7. How has your work been evolving the past few years? what direction do you see it heading? Man, that is a great question, Pete! I think its really important to be continually pushing yourself. Otherwise, you’ll get bored and burn out. Realizing you are getting close to that is very important to keeping yourself excited about this career. Personally, I find being immersed in some type of artistic community is very inspirational and makes me want to evolve. Although I consider myself a professional, I am a member of the Visual Literacy Program as a way to continue to learn and find inspiration.
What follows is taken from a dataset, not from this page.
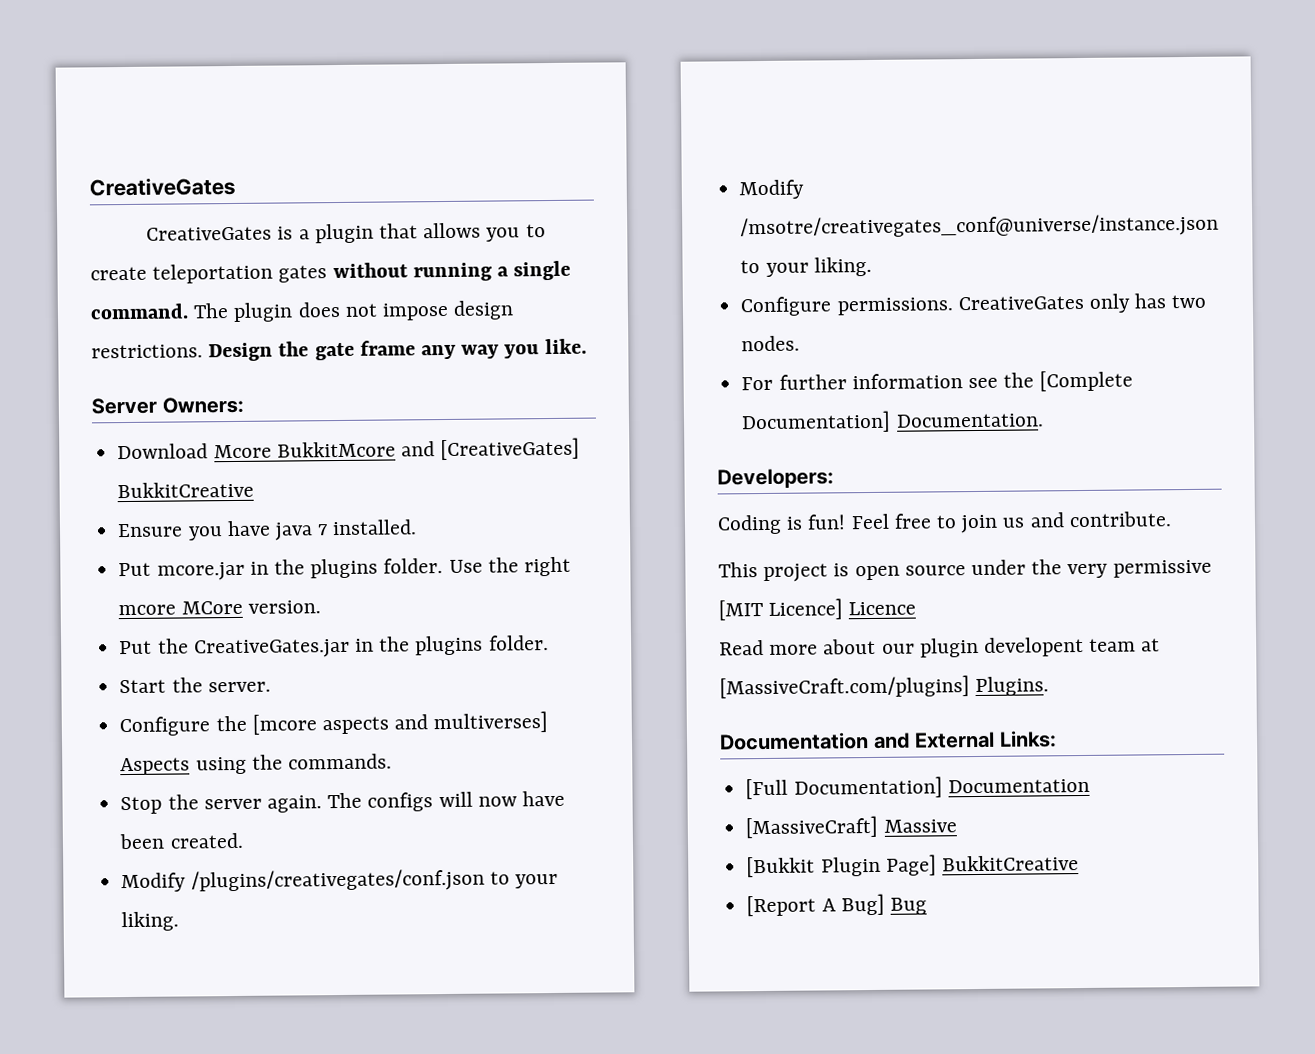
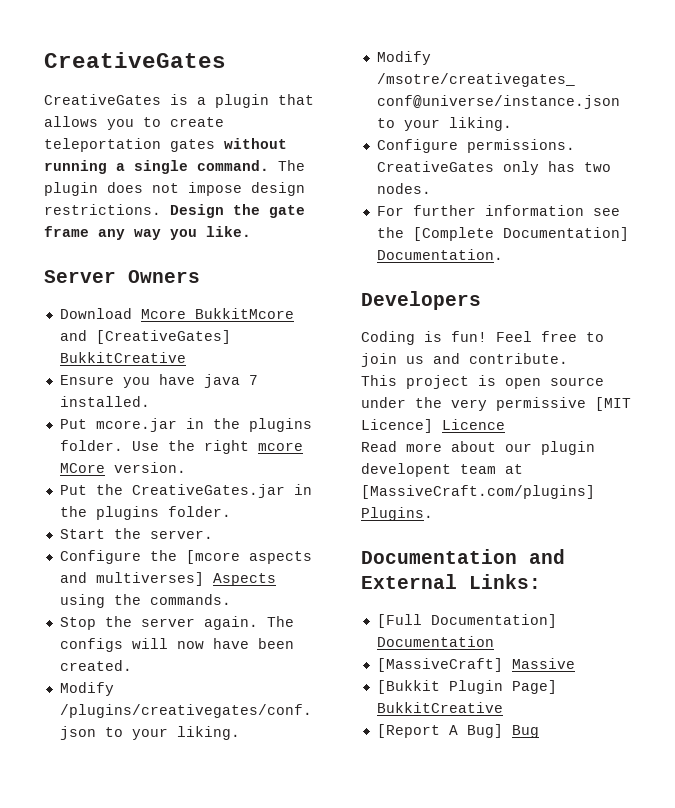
[161,396,244,414] Owners: -> [128,270,200,283] Owners
[717,468,834,490] Developers: -> [361,291,481,310] Developers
Faculty includes Sterling Hundley and George Pratt among other greats, and there are a ton of talented folks enrolled in the online community.
I don’t agree with everything that is taught, but I take what I need to grow as an artist, and I try to be open-minded to new techniques and approaches to making images. I also recently set up an illustration group called The Illostop Collective that consists of a blog of our work and a private discussion forum where we talk candidly about projects, experiments, influences, and anything else. I really see things like this as making me address the need to evolve simply to keep up with all the great work I keep seeing! I am actually starting to push my digital work in a direction that I think will still be similar but different as I am becoming very re-interested in painting, both traditional and digital. So I am exploring how I can take my current techniques (which I see as more of a printmaking approach) and bring in some painterly aspects and vice versa. None of this is “portfolio-ready”, but I think I may be working a bit differently in two or three years.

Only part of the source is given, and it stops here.